* _RECORDS FOR THIS TASK_
····················

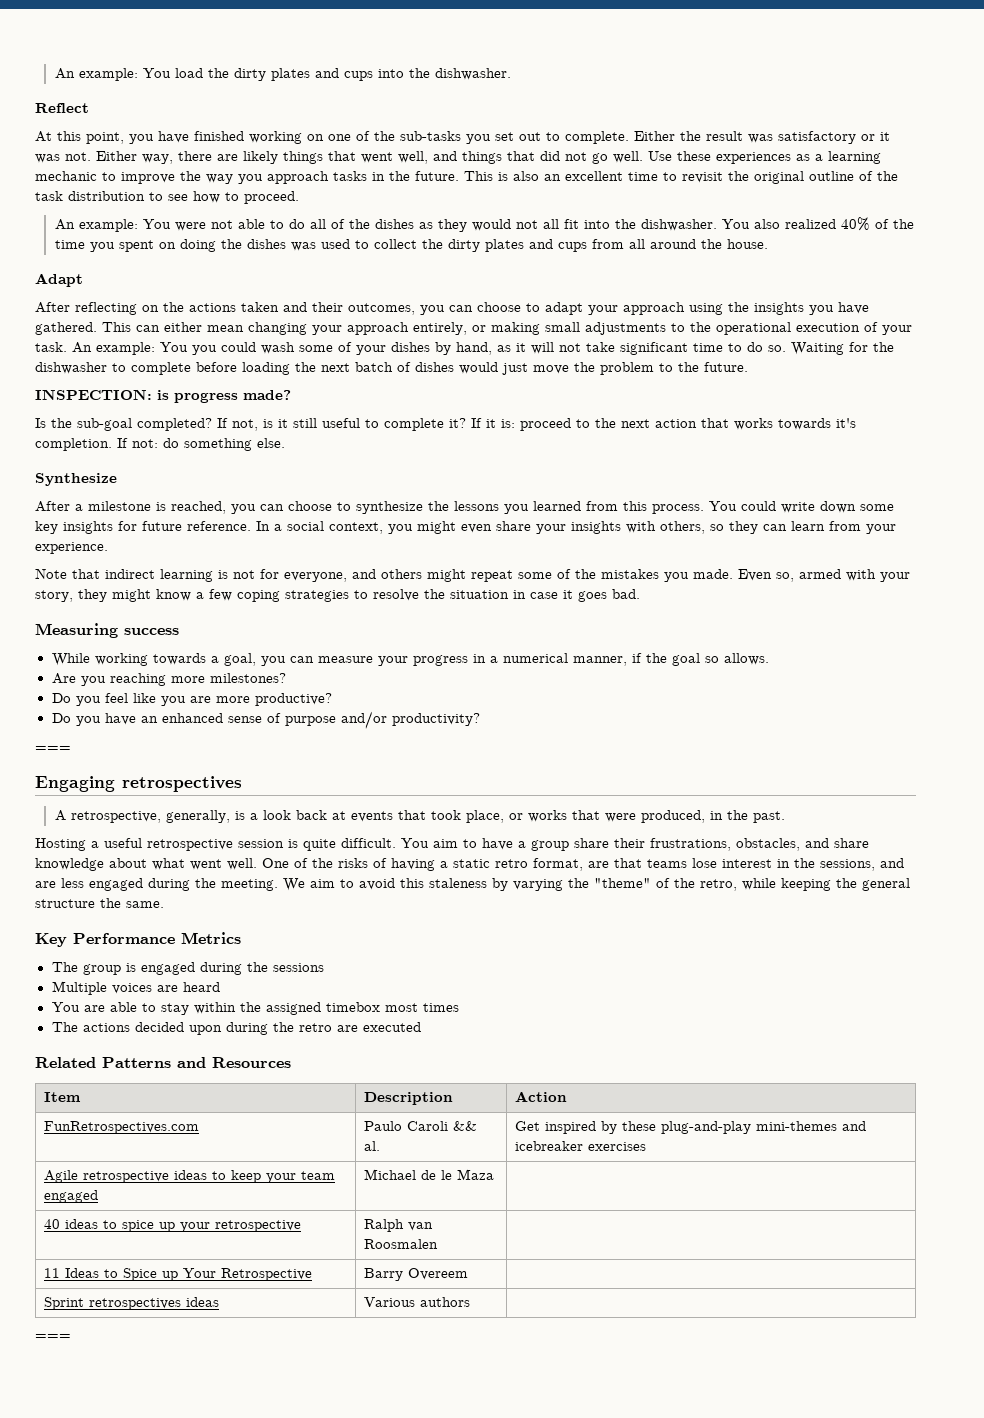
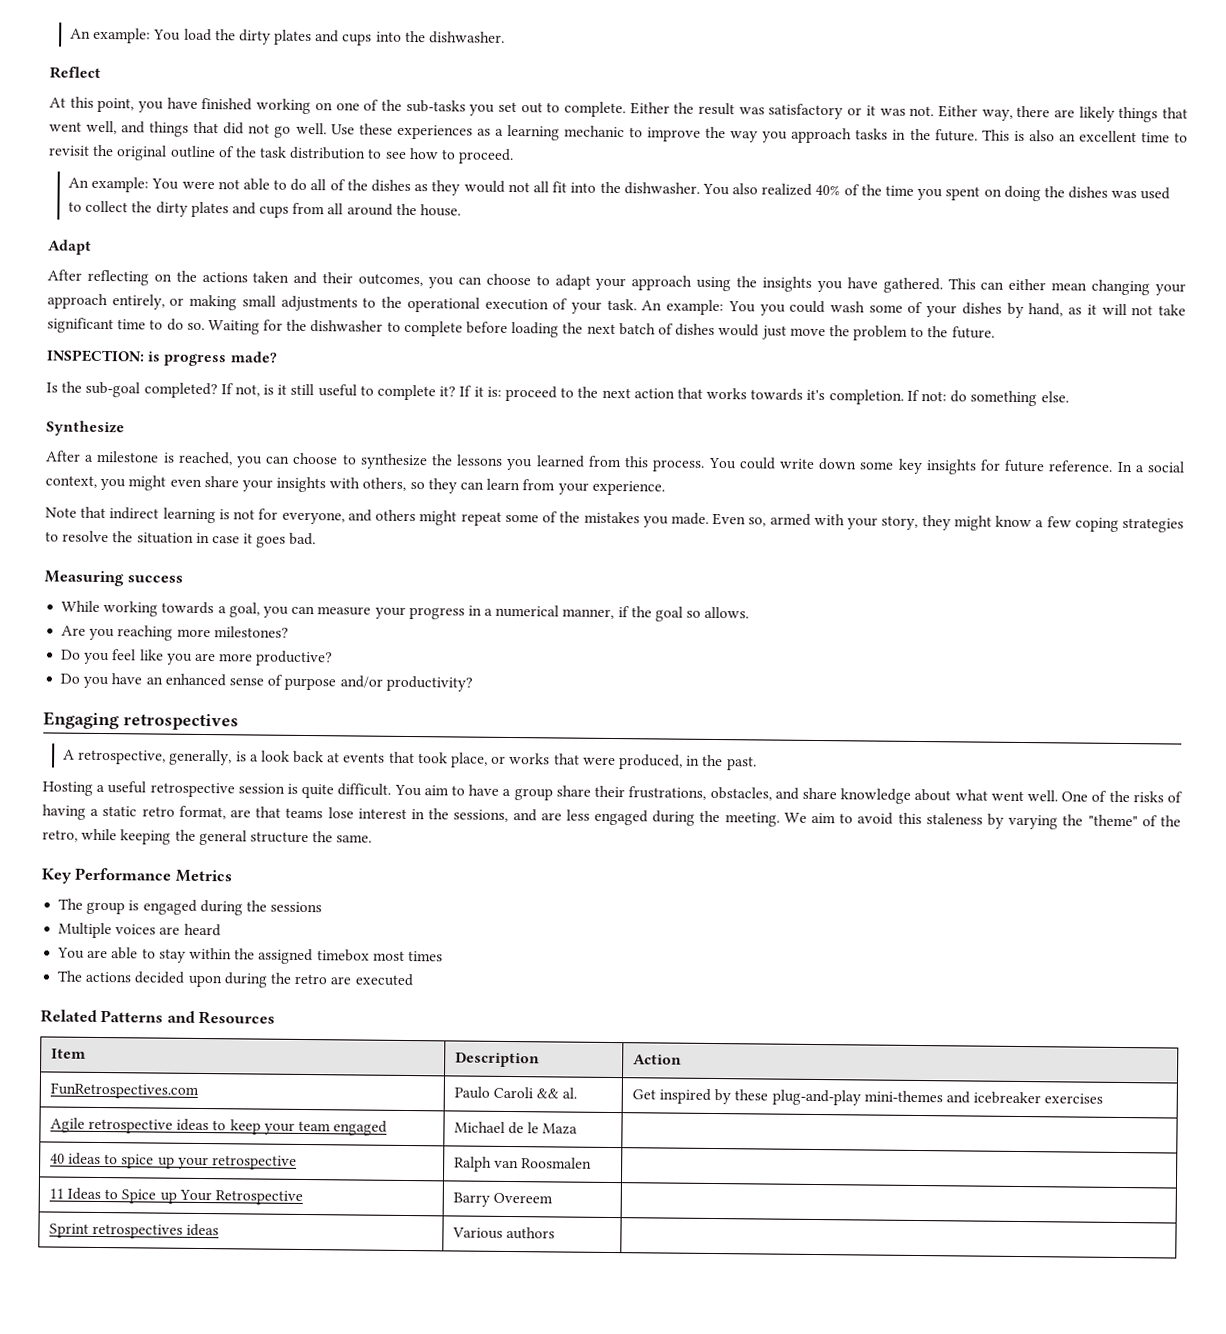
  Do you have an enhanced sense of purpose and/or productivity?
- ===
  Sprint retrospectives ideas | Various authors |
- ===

····················

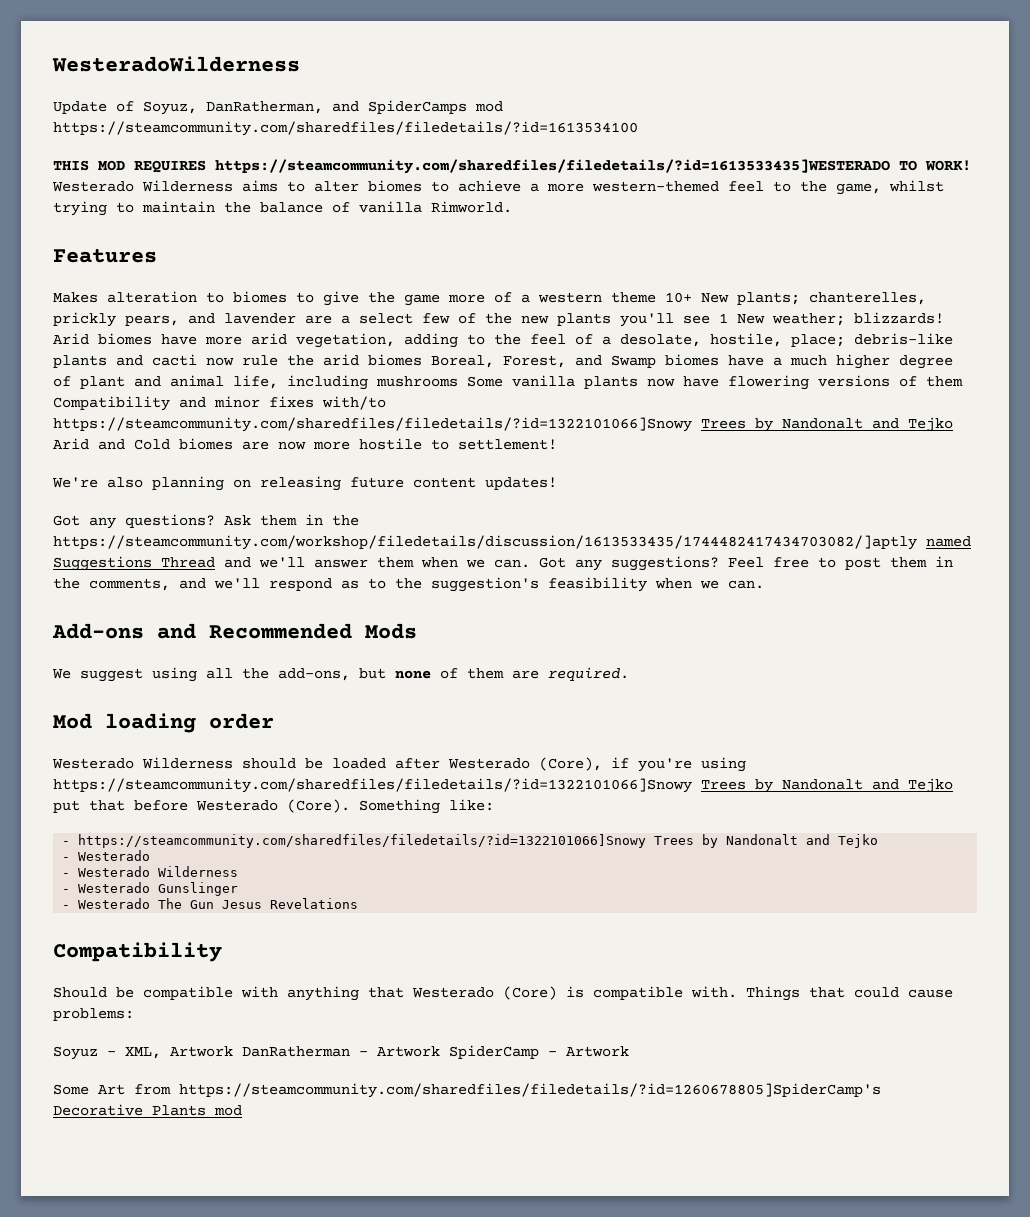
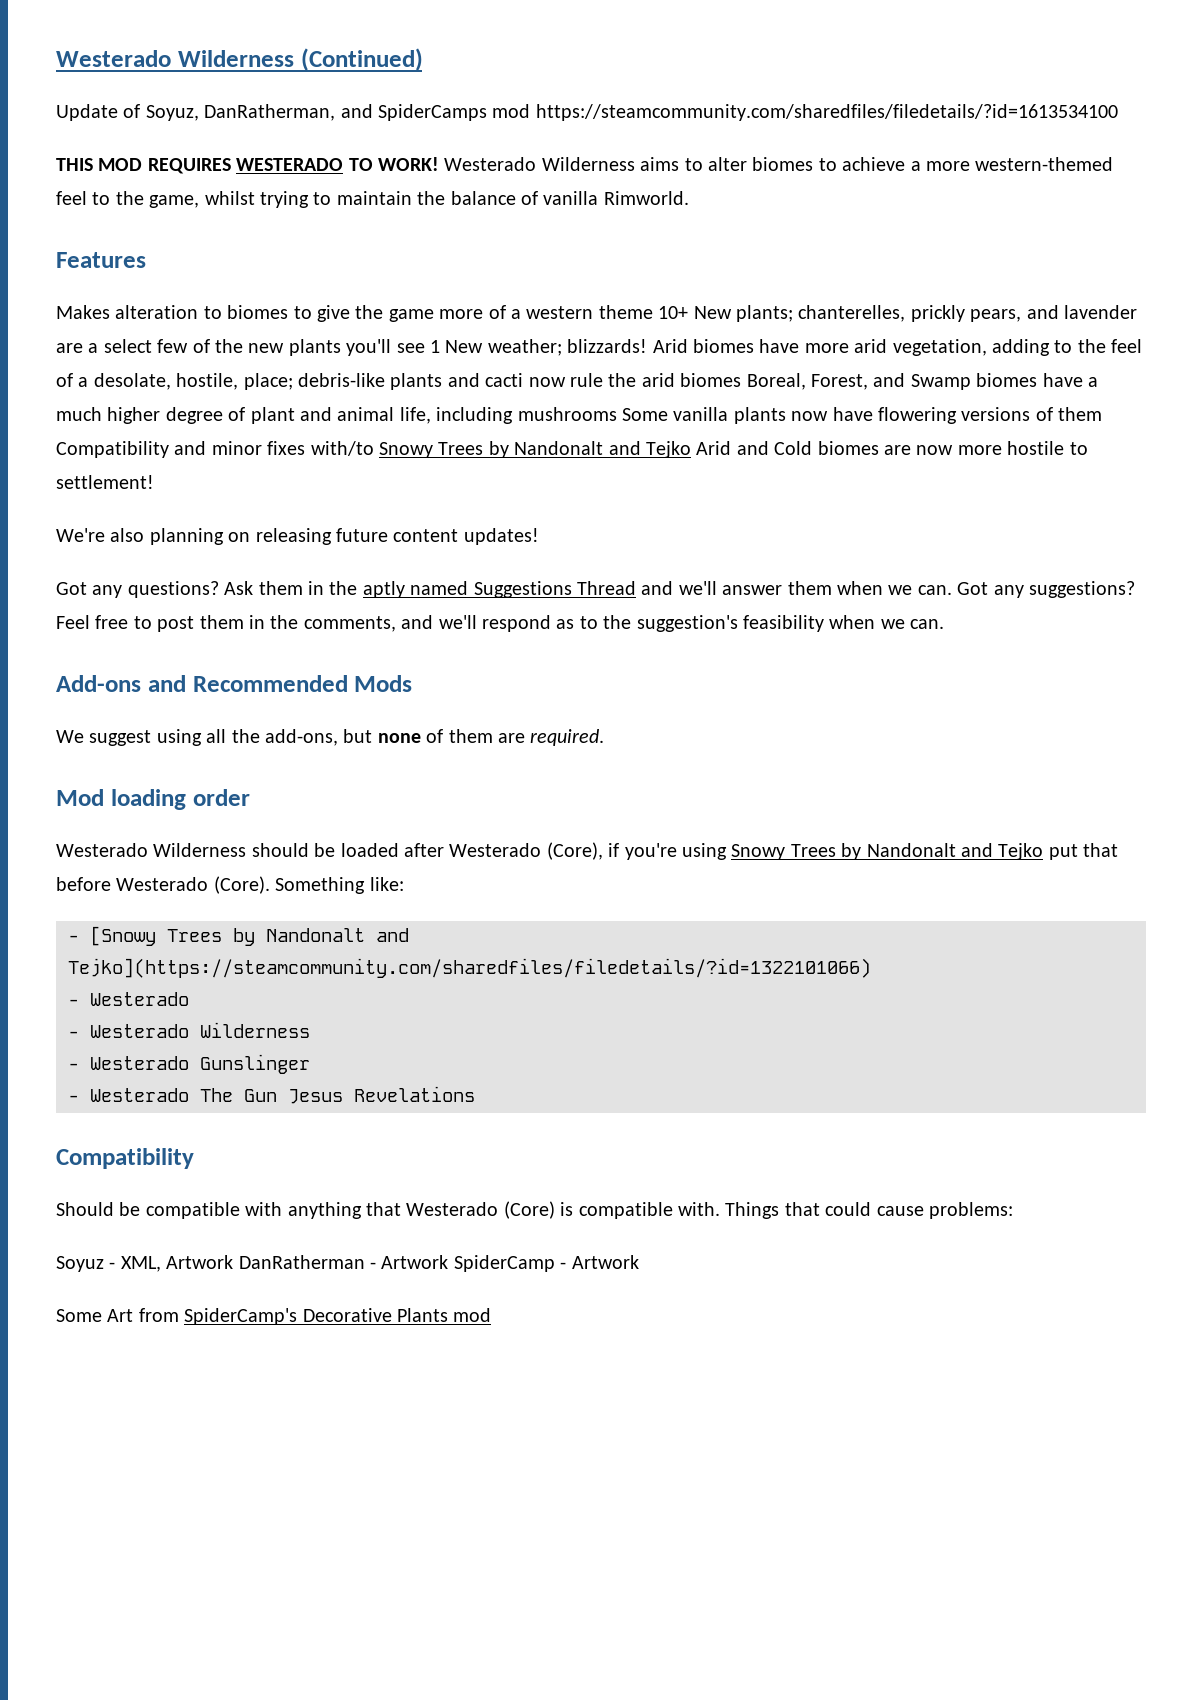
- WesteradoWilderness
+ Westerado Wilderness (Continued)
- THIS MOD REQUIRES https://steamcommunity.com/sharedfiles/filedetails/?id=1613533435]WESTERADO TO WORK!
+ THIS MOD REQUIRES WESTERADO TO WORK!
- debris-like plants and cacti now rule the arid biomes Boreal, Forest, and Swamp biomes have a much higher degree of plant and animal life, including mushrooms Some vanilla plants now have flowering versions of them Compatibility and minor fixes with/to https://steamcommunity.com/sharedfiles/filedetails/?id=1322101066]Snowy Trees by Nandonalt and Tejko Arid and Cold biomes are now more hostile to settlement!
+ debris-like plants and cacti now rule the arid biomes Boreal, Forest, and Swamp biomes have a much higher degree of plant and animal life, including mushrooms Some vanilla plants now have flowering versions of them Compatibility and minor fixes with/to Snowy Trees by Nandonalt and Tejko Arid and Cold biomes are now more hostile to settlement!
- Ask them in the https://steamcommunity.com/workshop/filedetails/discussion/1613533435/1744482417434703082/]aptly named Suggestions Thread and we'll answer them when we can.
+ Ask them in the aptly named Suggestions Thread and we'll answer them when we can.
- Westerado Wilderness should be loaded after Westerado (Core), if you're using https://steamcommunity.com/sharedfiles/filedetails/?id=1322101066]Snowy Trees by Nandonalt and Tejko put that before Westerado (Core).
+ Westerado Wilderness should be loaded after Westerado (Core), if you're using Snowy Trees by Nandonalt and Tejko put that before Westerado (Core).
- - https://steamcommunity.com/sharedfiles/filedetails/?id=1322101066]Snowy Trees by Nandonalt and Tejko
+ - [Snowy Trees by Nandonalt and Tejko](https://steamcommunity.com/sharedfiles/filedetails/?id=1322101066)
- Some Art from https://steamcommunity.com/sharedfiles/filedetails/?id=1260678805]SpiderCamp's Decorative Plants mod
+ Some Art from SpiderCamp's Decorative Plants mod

····················

* _TASK PROMPT_
What lines of the material above include "arid"? Copy each one.

* _ANSWER SECTION_
- debris-like plants and cacti now rule the arid biomes Boreal, Forest, and Swamp biomes have a much higher degree of plant and animal life, including mushrooms Some vanilla plants now have flowering versions of them Compatibility and minor fixes with/to https://steamcommunity.com/sharedfiles/filedetails/?id=1322101066]Snowy Trees by Nandonalt and Tejko Arid and Cold biomes are now more hostile to settlement!
+ debris-like plants and cacti now rule the arid biomes Boreal, Forest, and Swamp biomes have a much higher degree of plant and animal life, including mushrooms Some vanilla plants now have flowering versions of them Compatibility and minor fixes with/to Snowy Trees by Nandonalt and Tejko Arid and Cold biomes are now more hostile to settlement!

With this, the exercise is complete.